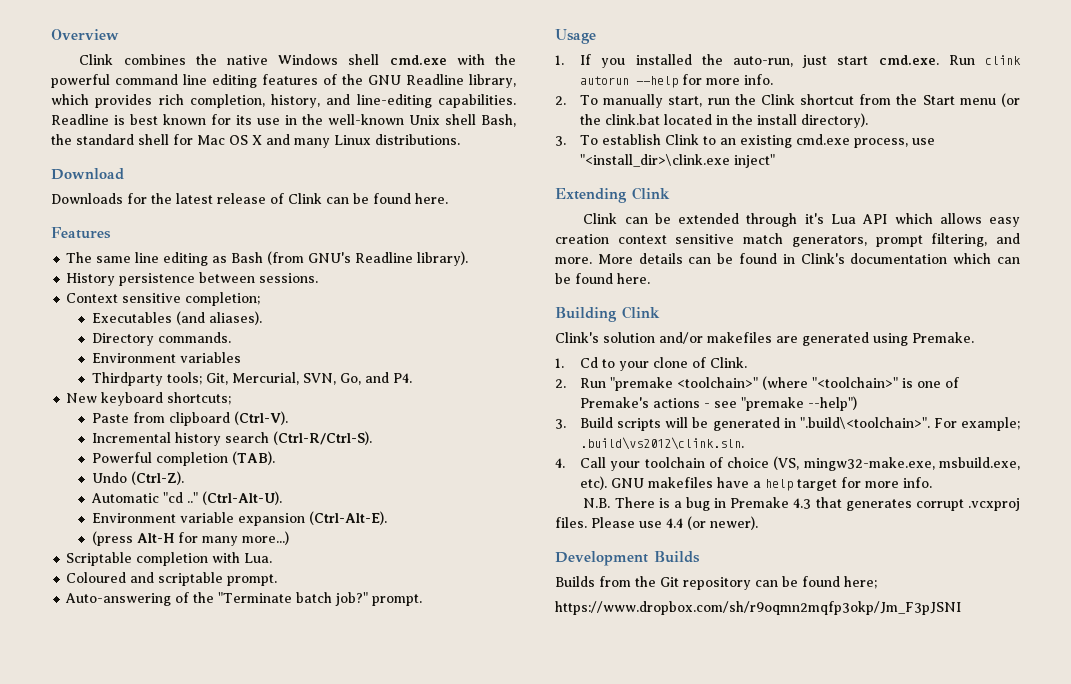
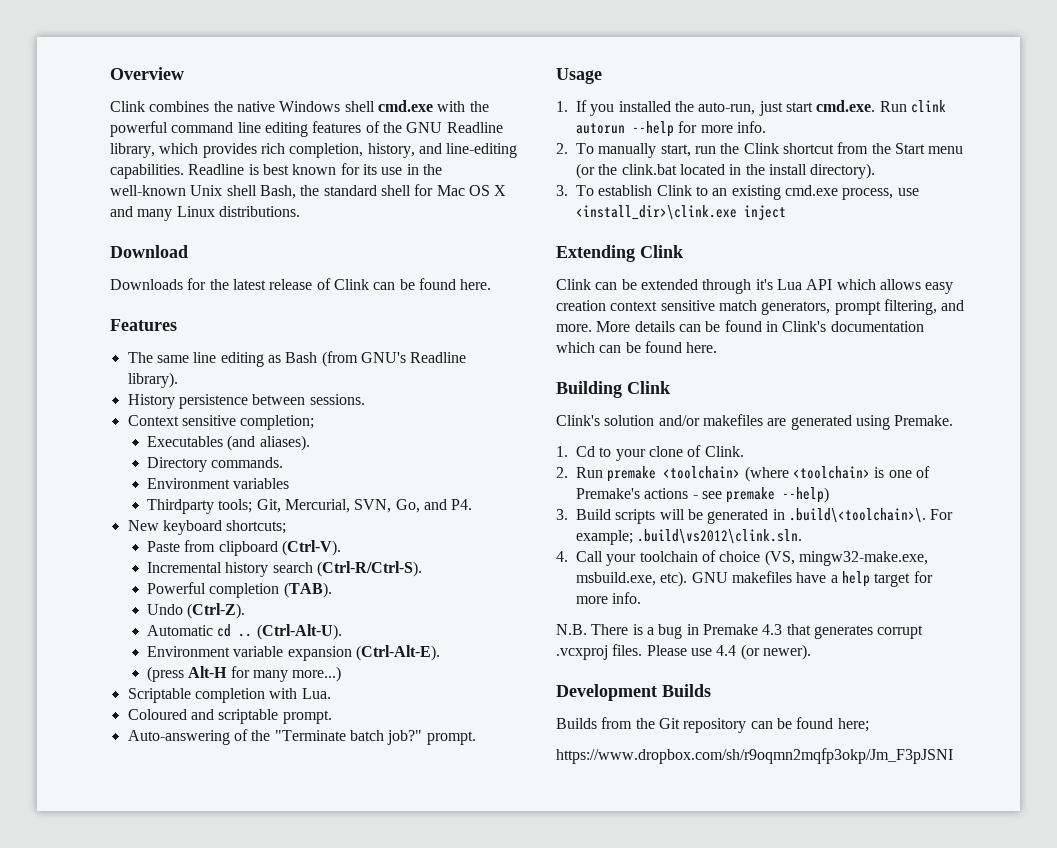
[162,492,198,503] "cd .." -> [217,624,253,637] cd ..
[580,154,776,168] "<install_dir>\clink.exe inject" -> [576,205,786,220] <install_dir>\clink.exe inject
[610,376,899,391] "premake <toolchain>" (where "<toolchain>" -> [607,466,870,482] premake <toolchain> (where <toolchain>
[741,396,858,411] "premake --help") -> [726,487,830,503] premake --help)
[799,417,930,429] ".build\<toolchain>". -> [788,508,926,523] .build\<toolchain>\.

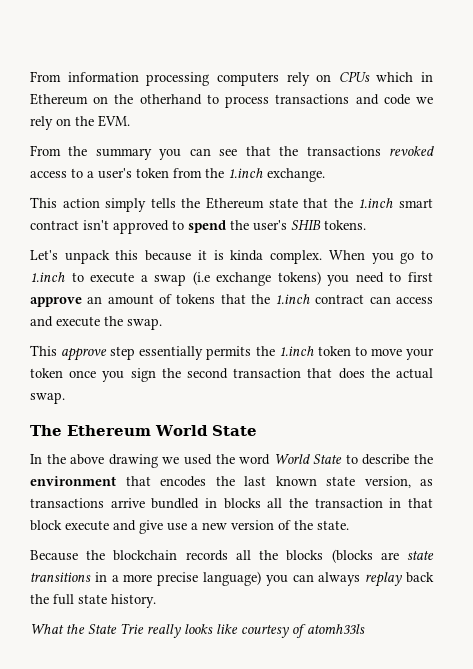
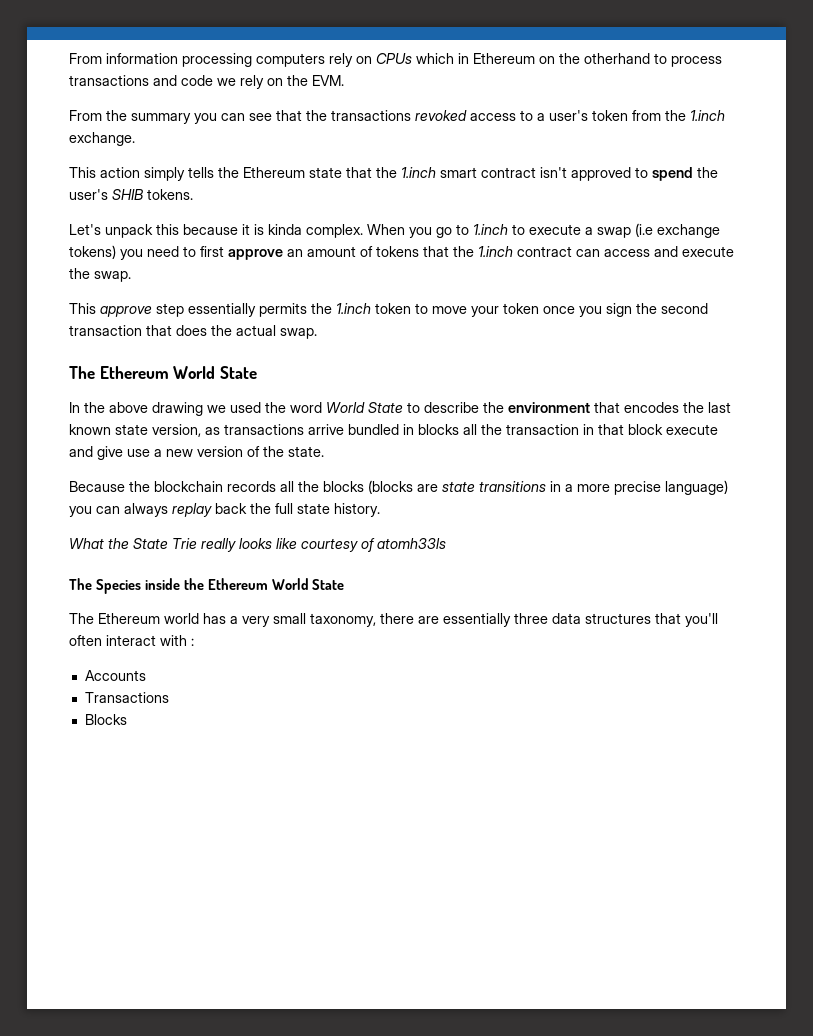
(365, 629) none -> [69,578,345,594] [69,613,718,627] [69,635,194,646] [84,670,146,681] [84,692,169,703] [84,714,127,725] // The Species inside the Ethereum World State // The Ethereum world has a very small taxonomy, there are essentially three data structures that you'll often interact with : // Accounts // Transactions // Blocks

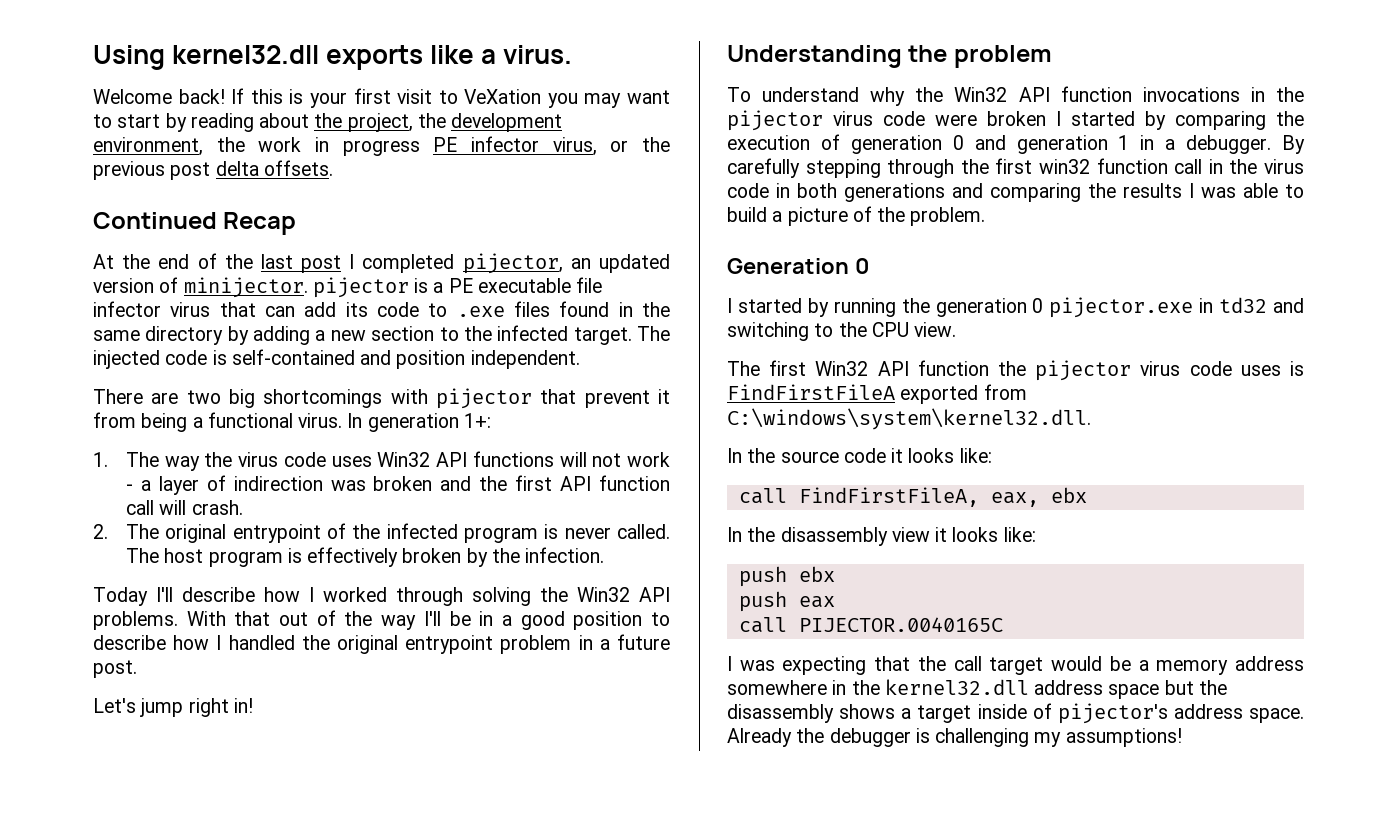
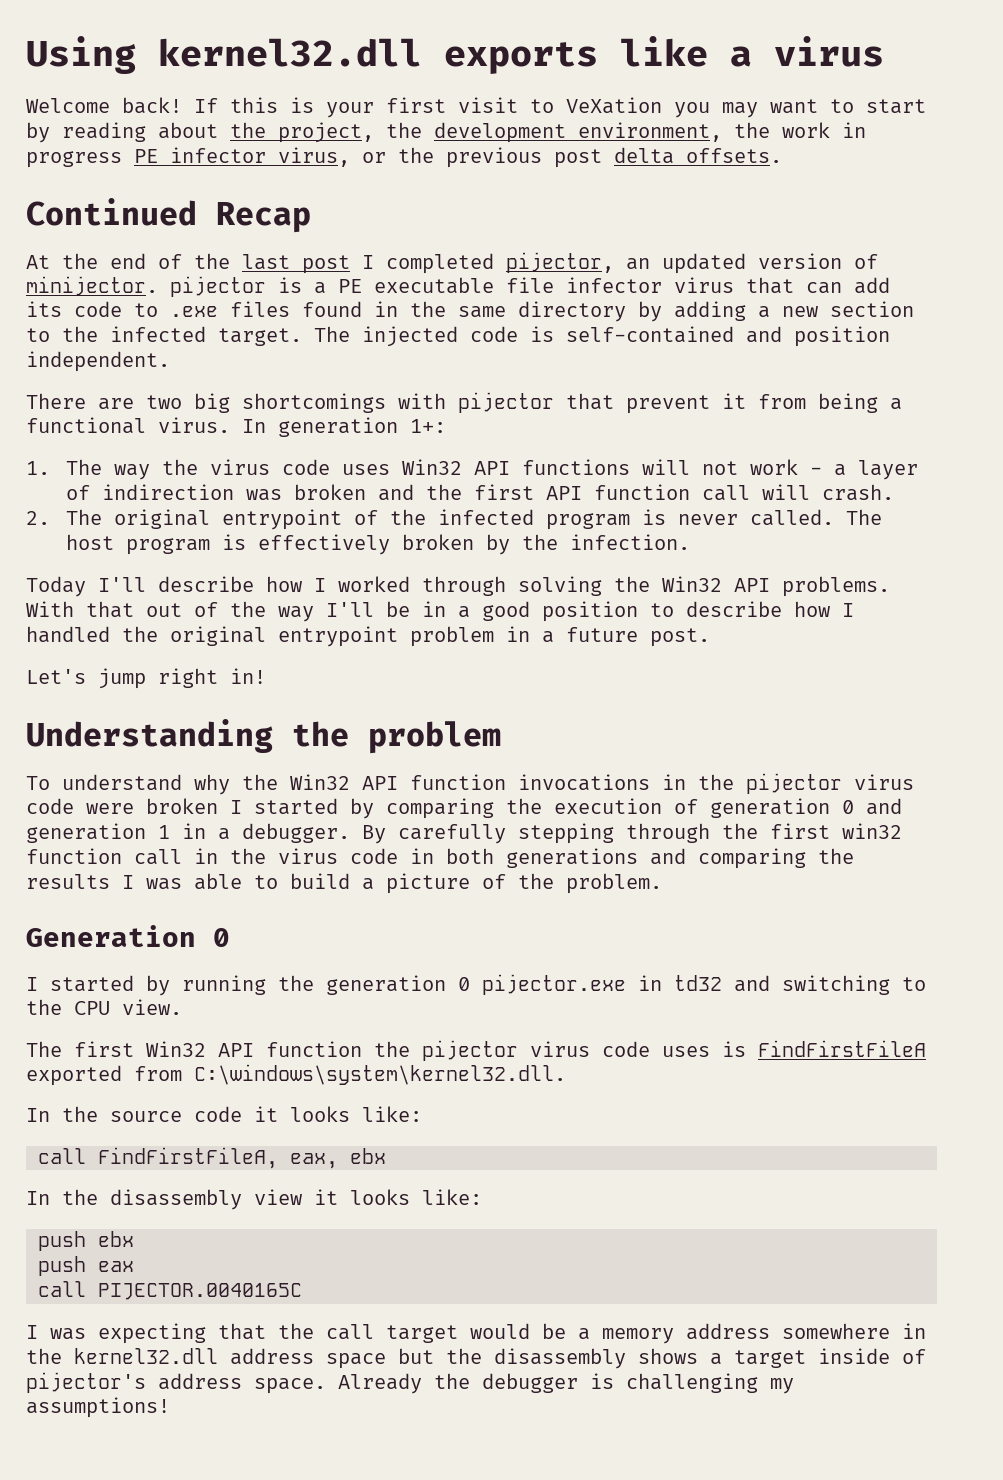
[503,45,573,64] virus. -> [774,36,884,67] virus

_ _ _

*Exercise objective*
Once the pictures are set aside, reproduce the records in full and exactly.

*Result*
[162,492,198,503] "cd .." -> [217,624,253,637] cd ..
[580,154,776,168] "<install_dir>\clink.exe inject" -> [576,205,786,220] <install_dir>\clink.exe inject
[610,376,899,391] "premake <toolchain>" (where "<toolchain>" -> [607,466,870,482] premake <toolchain> (where <toolchain>
[741,396,858,411] "premake --help") -> [726,487,830,503] premake --help)
[799,417,930,429] ".build\<toolchain>". -> [788,508,926,523] .build\<toolchain>\.

(365, 629) none -> [69,578,345,594] [69,613,718,627] [69,635,194,646] [84,670,146,681] [84,692,169,703] [84,714,127,725] // The Species inside the Ethereum World State // The Ethereum world has a very small taxonomy, there are essentially three data structures that you'll often interact with : // Accounts // Transactions // Blocks

[503,45,573,64] virus. -> [774,36,884,67] virus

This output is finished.